» WHAT IS NEEDED
Retype all of the listing exactly, passing over any picture you find.

» EXTRACTED RECORDS
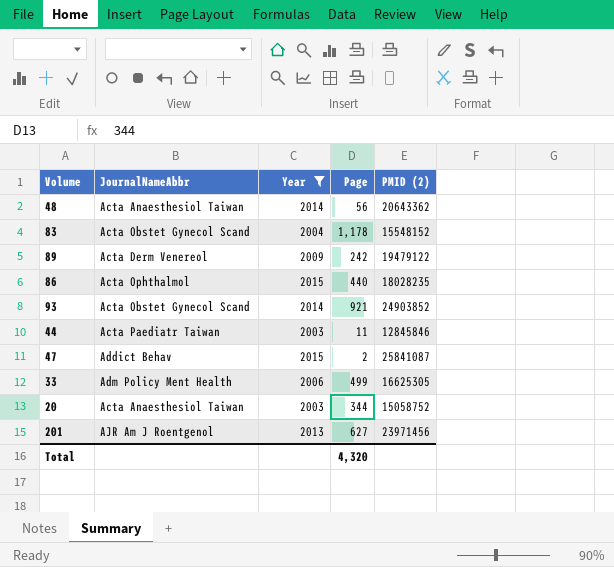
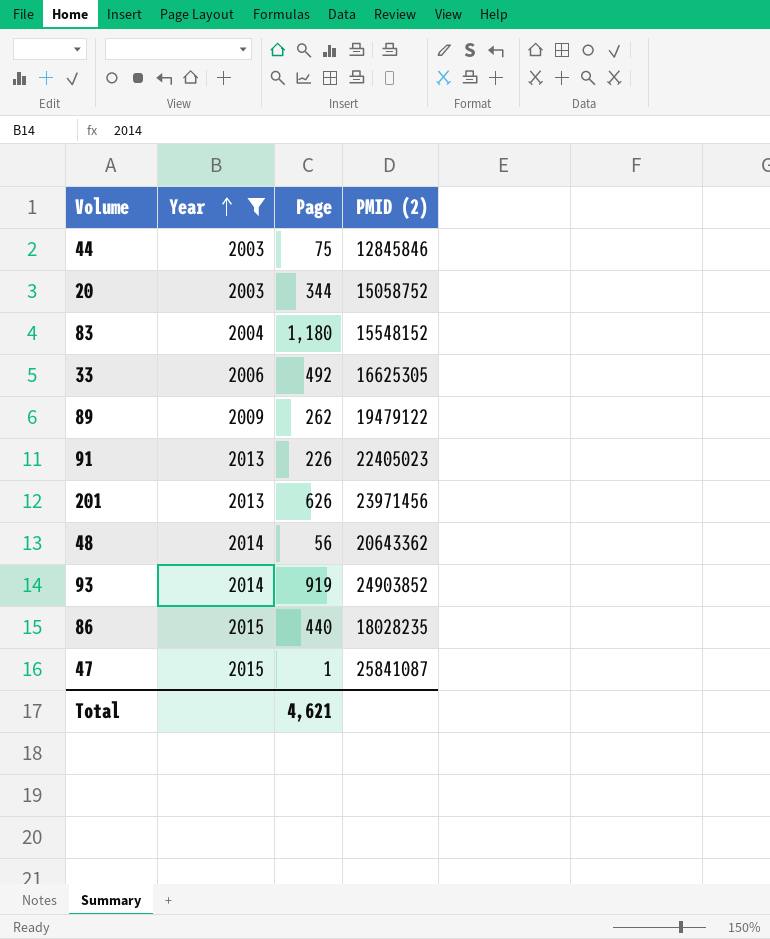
row order: none -> Year ascending
column JournalNameAbbr | position: 2 -> none
44 | Page: 11 -> 75
83 | Page: 1,178 -> 1,180
33 | Page: 499 -> 492
89 | Page: 242 -> 262
row 91: none -> 2013 | 226 | 22405023
201 | Page: 627 -> 626
93 | Page: 921 -> 919
47 | Page: 2 -> 1
Total | Page: 4,320 -> 4,621

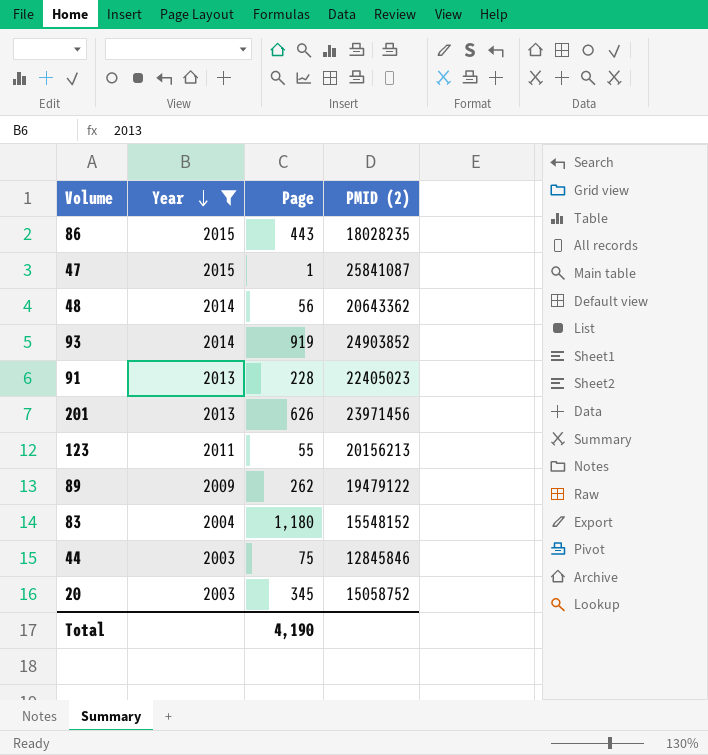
row order: Year ascending -> Year descending
row 33: 2006 | 492 | 16625305 -> none
86 | Page: 440 -> 443
91 | Page: 226 -> 228
row 123: none -> 2011 | 55 | 20156213
20 | Page: 344 -> 345
Total | Page: 4,621 -> 4,190

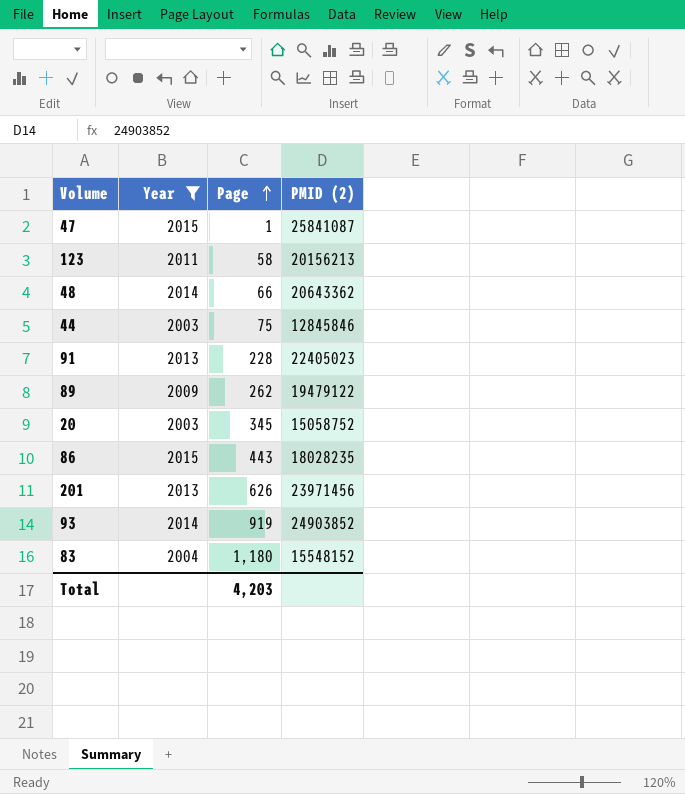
row order: Year descending -> Page ascending
123 | Page: 55 -> 58
48 | Page: 56 -> 66
Total | Page: 4,190 -> 4,203

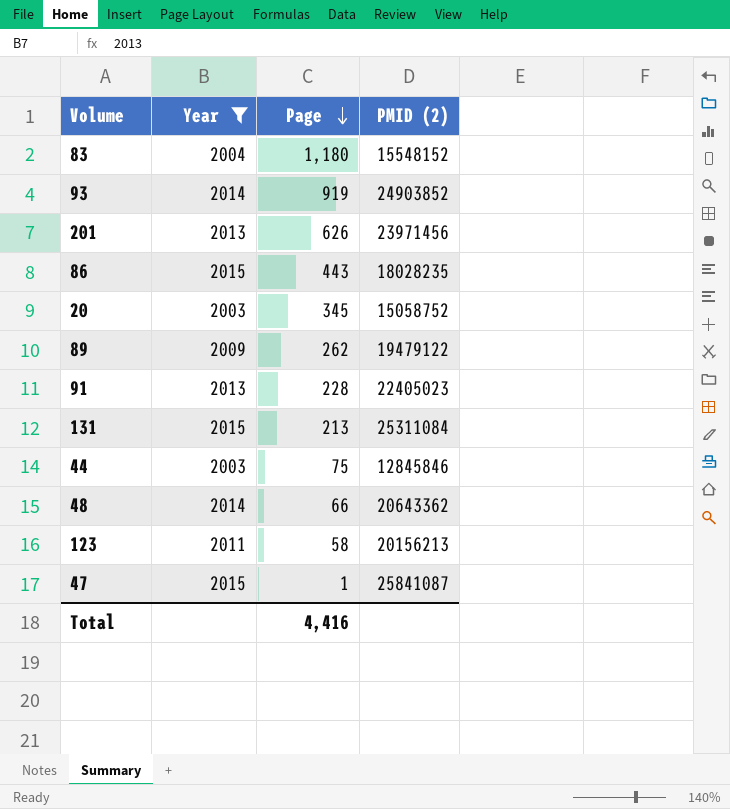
row order: Page ascending -> Page descending
row 131: none -> 2015 | 213 | 25311084
Total | Page: 4,203 -> 4,416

» WRITTEN RESPONSE
row order: none -> Year ascending
column JournalNameAbbr | position: 2 -> none
44 | Page: 11 -> 75
83 | Page: 1,178 -> 1,180
33 | Page: 499 -> 492
89 | Page: 242 -> 262
row 91: none -> 2013 | 226 | 22405023
201 | Page: 627 -> 626
93 | Page: 921 -> 919
47 | Page: 2 -> 1
Total | Page: 4,320 -> 4,621

row order: Year ascending -> Year descending
row 33: 2006 | 492 | 16625305 -> none
86 | Page: 440 -> 443
91 | Page: 226 -> 228
row 123: none -> 2011 | 55 | 20156213
20 | Page: 344 -> 345
Total | Page: 4,621 -> 4,190

row order: Year descending -> Page ascending
123 | Page: 55 -> 58
48 | Page: 56 -> 66
Total | Page: 4,190 -> 4,203

row order: Page ascending -> Page descending
row 131: none -> 2015 | 213 | 25311084
Total | Page: 4,203 -> 4,416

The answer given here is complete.